Creating a housing price prediction model using data from Zillow.com
I wanted to see if I could predict house values in my hometown of Ann Arbor, Michigan, using data from Zillow.com. Though Zillow already has a feature like that called Zestimate, I wanted to make my own. I wanted to create a model that used different attributes of a house (square footage, number of bedrooms and bathrooms, etc.) to predict the sale price. This could also be used to see how much your house value goes up if you build an addition or install another bathroom in your house.
Collecting Data
Zillow has a nice API, however, to make a call (ie, get info from it) you must have the exact address of the listing. There is no way to search the API as you can on the website. Since my ‘target’ (what I’m trying to predict) is sale prices, I searched the website for recently sold houses, using selenium and beautiful soup to scrape the addresses of 1000 recently sold houses in Ann Arbor.
Now that I had a list of addresses, I could plug those into the API to get the data that I needed for my model.
Exploring the Data
After removing data with missing values I ended up with about 400 homes in my dataset.
Feature | Min | Max | Mean | Std Dev |
---|---|---|---|---|
House Size in Sq. Feet | 560 | 10,969 | 1,876 | 1,008 |
Lot Size (sq ft) | 871 | 3,484,800 | 40,900 | 187,434 |
Year Built | 1885 | 2018 | 1964 | 26.5 |
Bedrooms | 1 | 7 | 3.4 | 0.9 |
Bathrooms | 1 | 9 | 2.5 | 1.2 |
Price | $20,000 | $1,400,000 | $382,910 | $209,361 |
Plotting by each house’s location:
Plotting prices by zipcode:
I didn’t end up using zipcode or geographic location in my model. long and lat were not predictive, and while zipcode was a little bit, it didn’t make sense to me to use such arbitrary boundaries. (If I were doing more than one city it would make more sense to use.)
Feature Engineering
I applied a standard scaler to all of my features, which transforms the variables so that the mean is 0 and the standard distribution is 1.

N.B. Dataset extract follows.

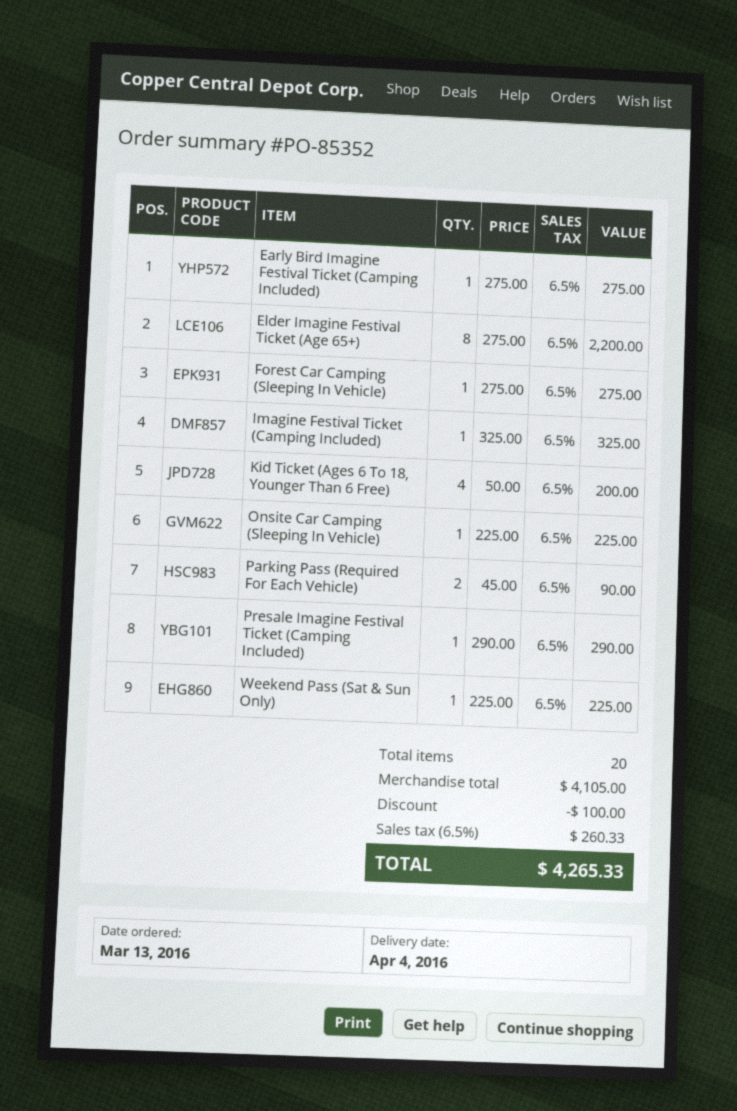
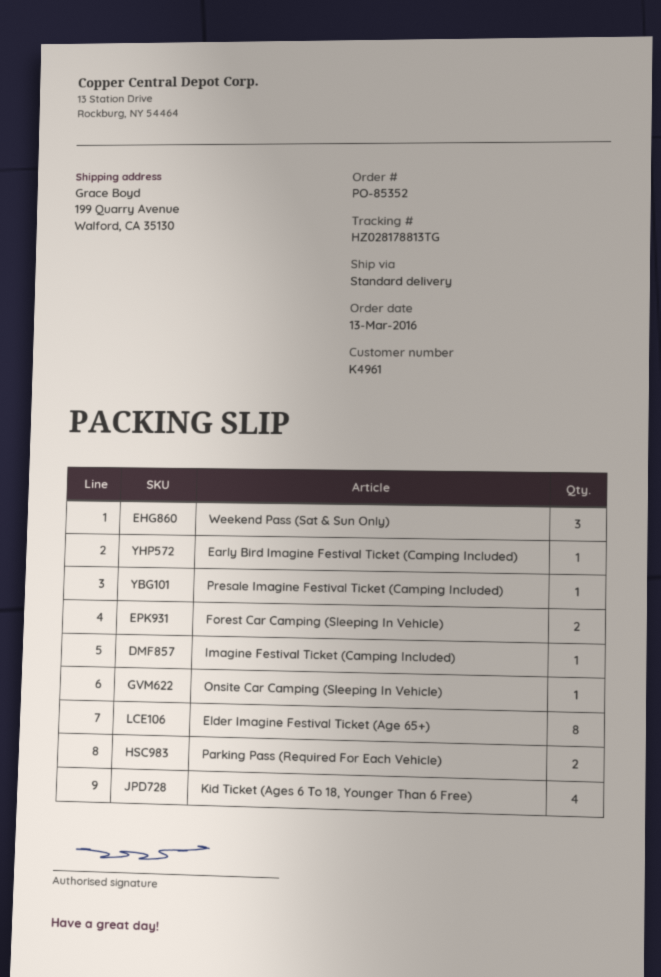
Forest Car Camping (Sleeping In Vehicle): 1 -> 2
Weekend Pass (Sat & Sun Only): 1 -> 3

I explored using polynomial features as well as interactions, but those didn’t seem to improve my model much, so I decided to keep it simple and leave those out.
Model
The model that I choose to use is an ordinary least squares linear regression. To account for collinearity of variables (for example, you might expect number of bathrooms and bedrooms to rise as the overall sq footage rises), I used a method called Ridge Regularization. Ridge Regularization– or L2 regularization– puts a penalty on large coefficients (also known as Betas, β), without making the coefficients zero. L1 regularization tends to “zero-out” some coefficients in favor of others, I didn’t want that.
Here’s how my model did:
It had an r-squared value of 0.62, which means that my model accounts for 62% of the variation in home prices in Ann Arbor. I think with more features and more data points I can increase that even more.
Insights
According to my model, all else equal,
One additional: | correlates with an increase in value of: |
---|---|
Bedroom | $3,157 |
Bathroom | $26,818 |
House square foot | $49 |
Lot square foot | $0.30 |
Year older | $12 |
Most surprising to me was how valuable a bathroom is! $26k seems like a lot. I suspect that this is because more expensive homes tend to have more bathrooms, rather than one bathroom being worth more than $25,000. If I can collect more features, I suspect that that number will go down.
Based on this model, here is the formula for computing a house price in Ann Arbor:
Price in dollars = 379,428 - 12.1x(year) +3,157x(#bedrooms) + 26,818x(#bathrooms) + 0.29x(lot size in sq ft.) + 49 x (house square footage)